30 Jun 2015  |   02:07am IST

Tiracol tenants revoke power of attorney granted to Leading Hotels

PANJIM: In a major and justified blow to Leading Hotels that is developing a golf course and resort in Tiracol village

Diana Fernandes

49 tenants of the land have issued notice through their lawyer revoking the all important Power of Attorney they granted to the company to take decisions on their land. It is on the basis of this POA that Leading Hotels were able to obtain ‘negative declarations’ from the courts that they were never tenants.

These negative declarations enabled the company developing the Golf Course and Villa project in Tiracol to get conversion sands and buy the entire village. The revocation of the power of attorney notices issued on Monday, makes it impossible for Leading Hotels to justify that they had bought the land without misleading or cheating tenants of their possessions.

“Leading Hotels have in a document issued an irrevocable power of attorney in the names one Ryan Semelhago and Sandeep Ganguly. There is no mention of the word irrevocable in The Powers of Attorney Act and is only a term coined by lawyers. In practice, any power of attorney is a document from one issued to another person and any person has the right to revoke this document,” said Nazareth.

It is in this regard that the advocate, on behalf of 49 tenants that had signed these ‘irrevocable POAs’, has written to Semelhago and Ganguly revoking all powers of attorney", said Advocate Bernard Nazareth, fighting the case for the villagers.

Documents obtained by Adv Nazareth show that Leading Hotels entered into a memorandum of understanding which they then used to start the process to declare the land as having no tenants. This, said Nazareth, is against the Goa Land Use Act that says withstanding any law or act or plan of the government, the land can’t be used for anything other than agriculture.

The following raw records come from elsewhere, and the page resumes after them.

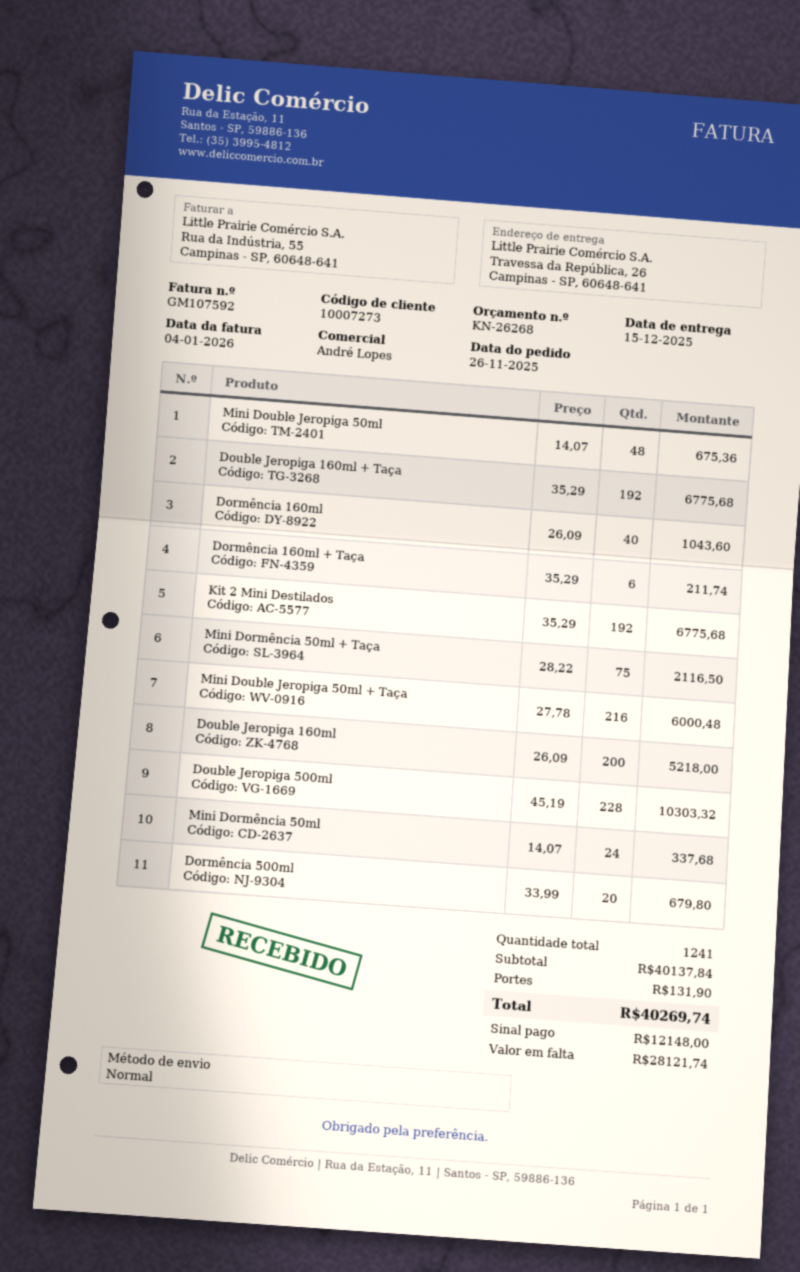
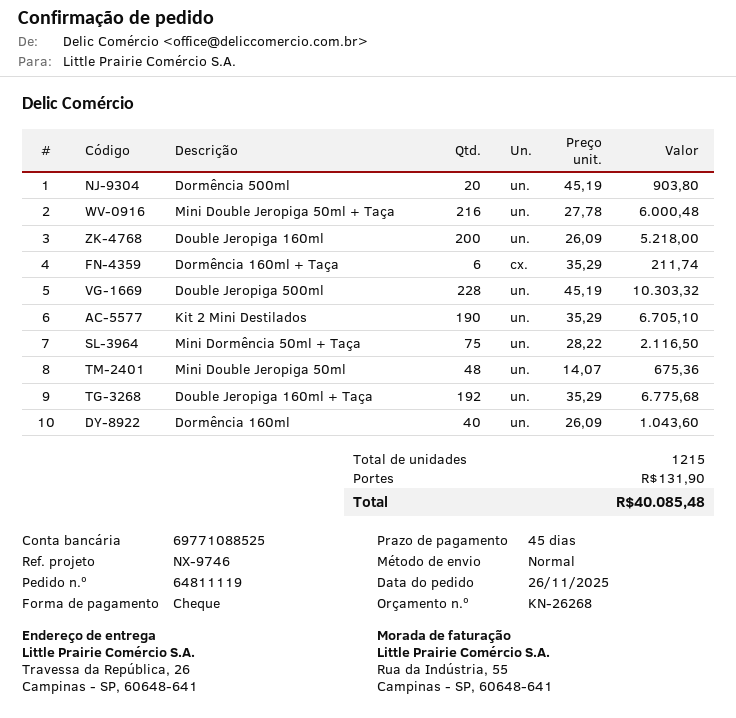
Kit 2 Mini Destilados: 192 x 35.29 = 6775.68 -> 190 x 35.29 = 6705.10
Mini Dormência 50ml: 24 x 14.07 = 337.68 -> none
Dormência 500ml: 20 x 33.99 = 679.80 -> 20 x 45.19 = 903.80
total quantity: 1241 -> 1215
total: 40269.74 -> 40085.48

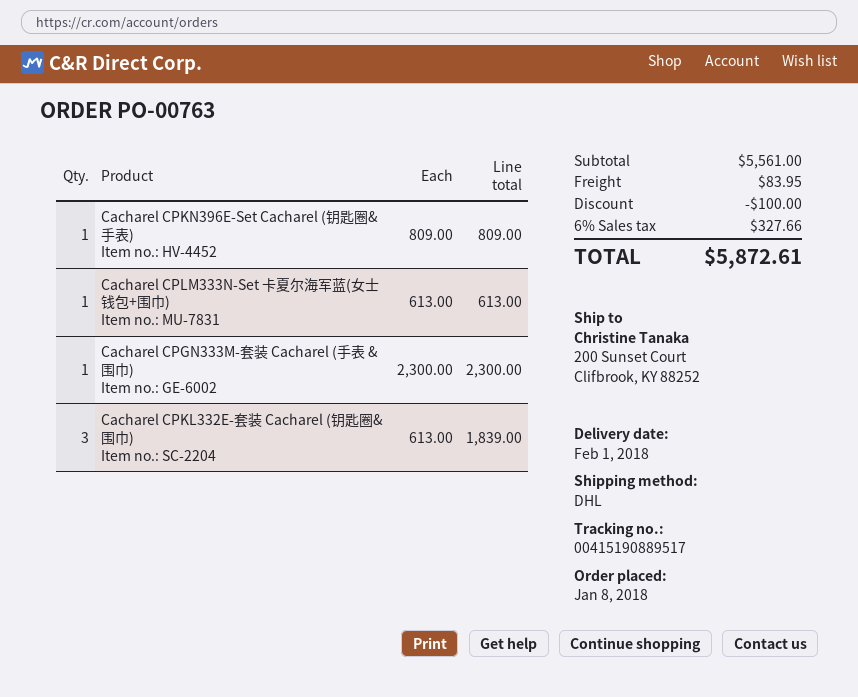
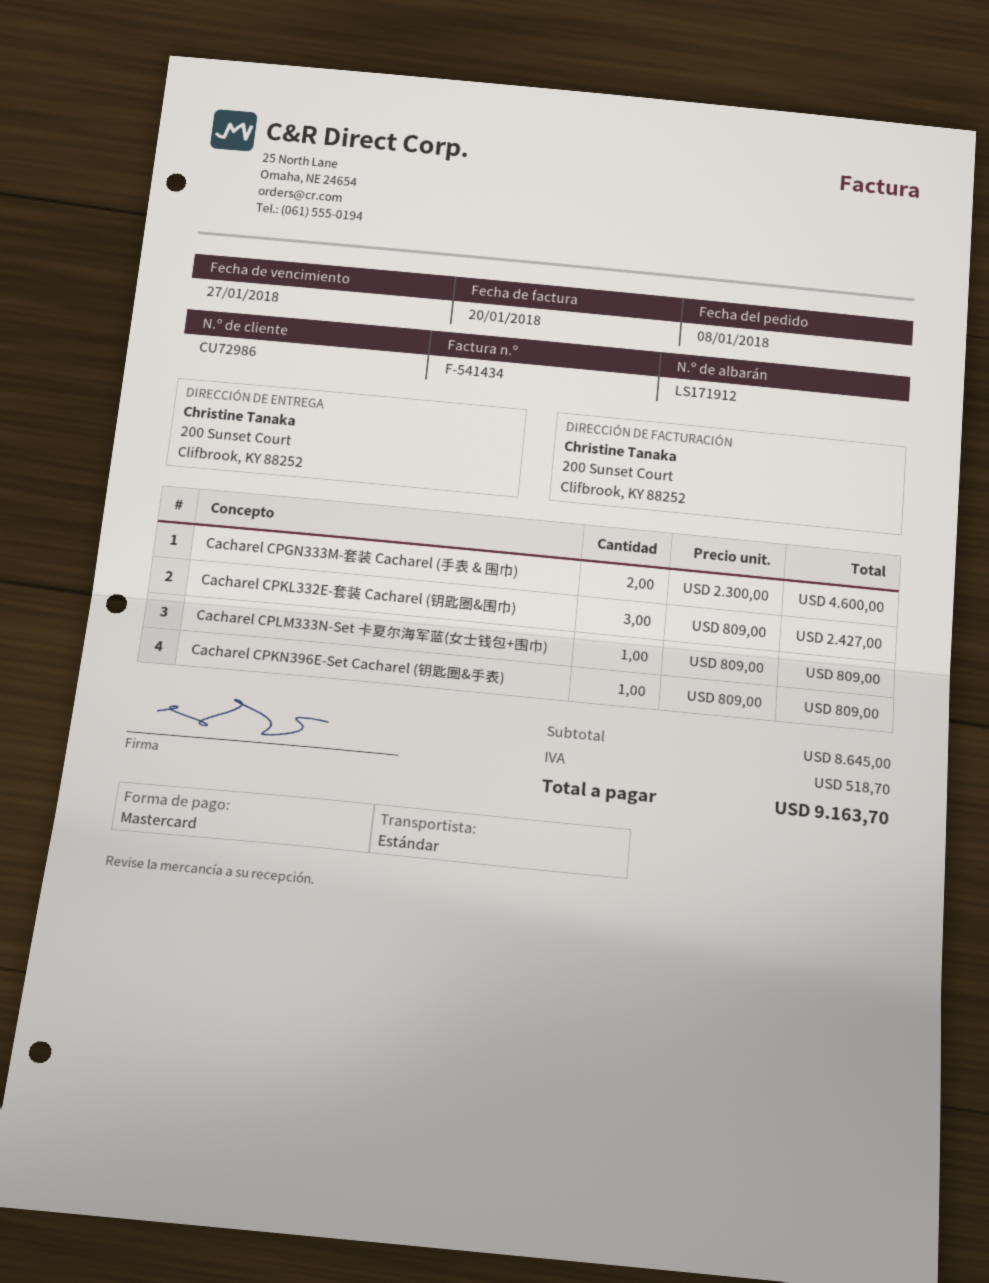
shipping method: DHL -> standard
Cacharel CPLM333N-Set 卡夏尔海军蓝(女士钱包+围巾): 1 x 613.00 = 613.00 -> 1 x 809.00 = 809.00
Cacharel CPGN333M-套装 Cacharel (手表 & 围巾): 1 x 2300.00 = 2300.00 -> 2 x 2300.00 = 4600.00
Cacharel CPKL332E-套装 Cacharel (钥匙圈&围巾): 3 x 613.00 = 1839.00 -> 3 x 809.00 = 2427.00
subtotal: 5561.00 -> 8645.00
discount: 100.00 -> none
shipping: 83.95 -> none
tax: 327.66 -> 518.70
total: 5872.61 -> 9163.70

The tenants will also be taking the case to the civil court that issued an order on the negative declaration using, which the hotel claimed there were no tenants and that they were the sole owners of the land.

“The civil court has no jurisdiction in issuing a decree against matters that fall under the mamlatdar. This in itself is a violation of law,” Nazareth said.

Tenants were made to sign three documents – a power of attorney, a memorandum of understanding and an affidavit – using which Leading Hotels received orders for negative declarations from the civil court claiming sole ownership of the land from original land owner Ramakant Khalap.

Sarto D’Souza whose family was one of those that signed the power of attorney said he and the other tenants were disappointed with the way the hotel handled the issue.

“We feel we have been cheated and this is nothing but a fraud and we don’t want them on our land. They had promised one thing but did something else all together,” said D’Souza.